转载 - Recurrent Neural Networks Tutorial, Part 3 – Backpropagation Through Time and Vanishing Gradients

本文是 RNN入门教程 的第三部分.

In the previous part of the tutorial we implemented a RNN from scratch, but didn’t go into detail on how Backpropagation Through Time (BPTT) algorithms calculates the gradients. In this part we’ll give a brief overview of BPTT and explain how it differs from traditional backpropagation. We will then try to understand the vanishing gradient problem, which has led to the development of  LSTMs and GRUs, two of the currently most popular and powerful models used in NLP (and other areas). The vanishing gradient problem was originally discovered by Sepp Hochreiter in 1991 and has been receiving attention again recently due to the increased application of deep architectures.

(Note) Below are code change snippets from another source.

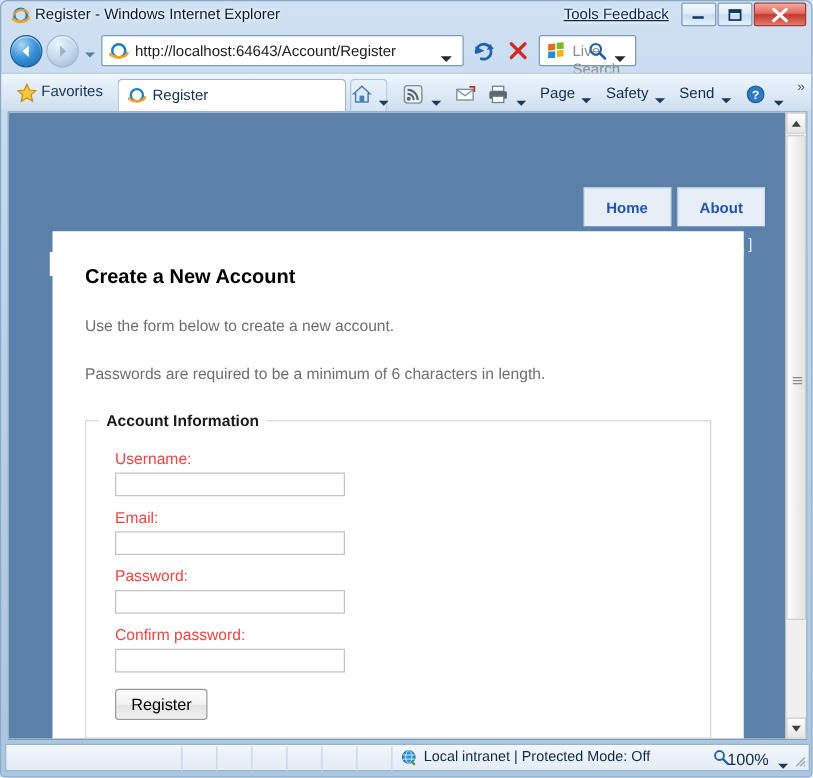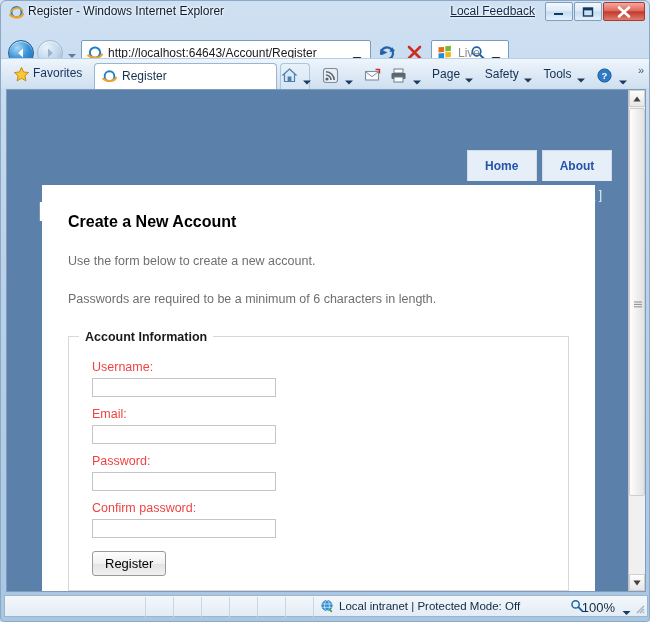"Local Feedback" span { text: Local -> Tools }
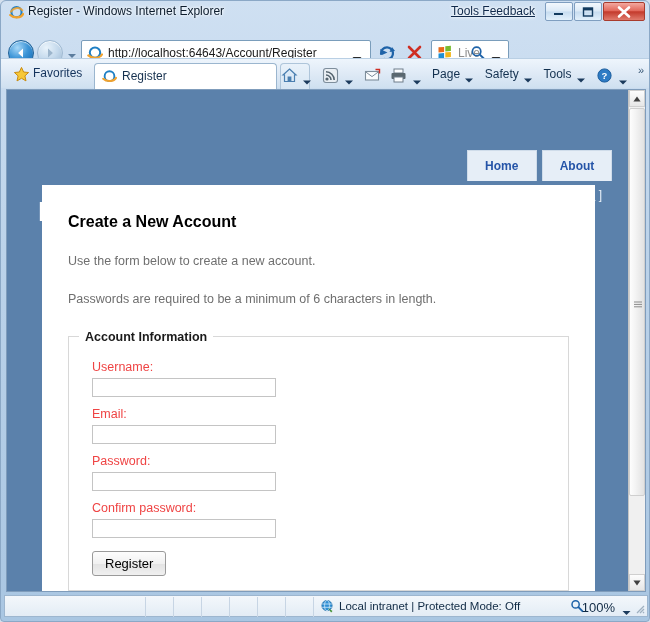"http://localhost:64643/Account/Register" #navrow { top: 36px -> 24px }
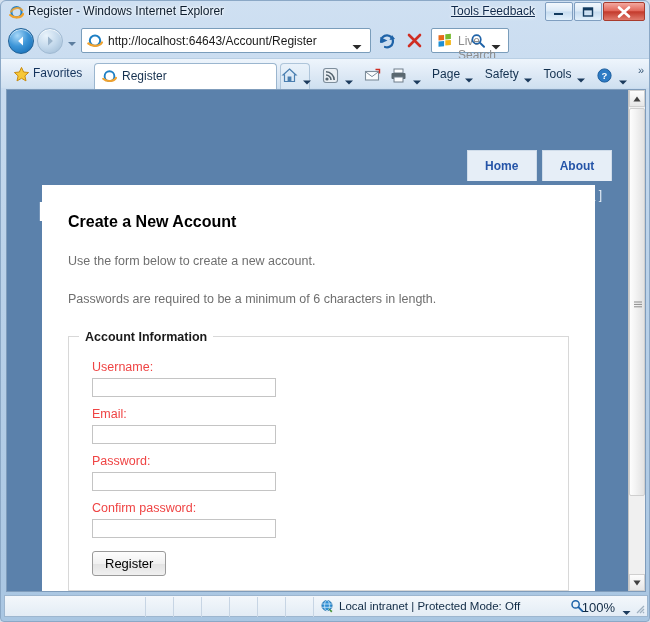"Tools" span { text: Tools -> Send }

To fully understand this part of the tutorial I recommend being familiar with how partial differentiation and basic backpropagation works. If you are not, you can find excellent tutorials here and here and here, in order of increasing difficulty.

Backpropagation Through Time (BPTT)

Let’s quickly recap the basic equations of our RNN. Note that there’s a slight change in notation from $o$ to $\hat{y}$. That’s only to stay consistent with some of the literature out there that I am referencing.

\[\begin{aligned} s_t &= \tanh(Ux_t + Ws_{t-1}) \\ \hat{y}_t &= \mathrm{softmax}(Vs_t) \end{aligned} \]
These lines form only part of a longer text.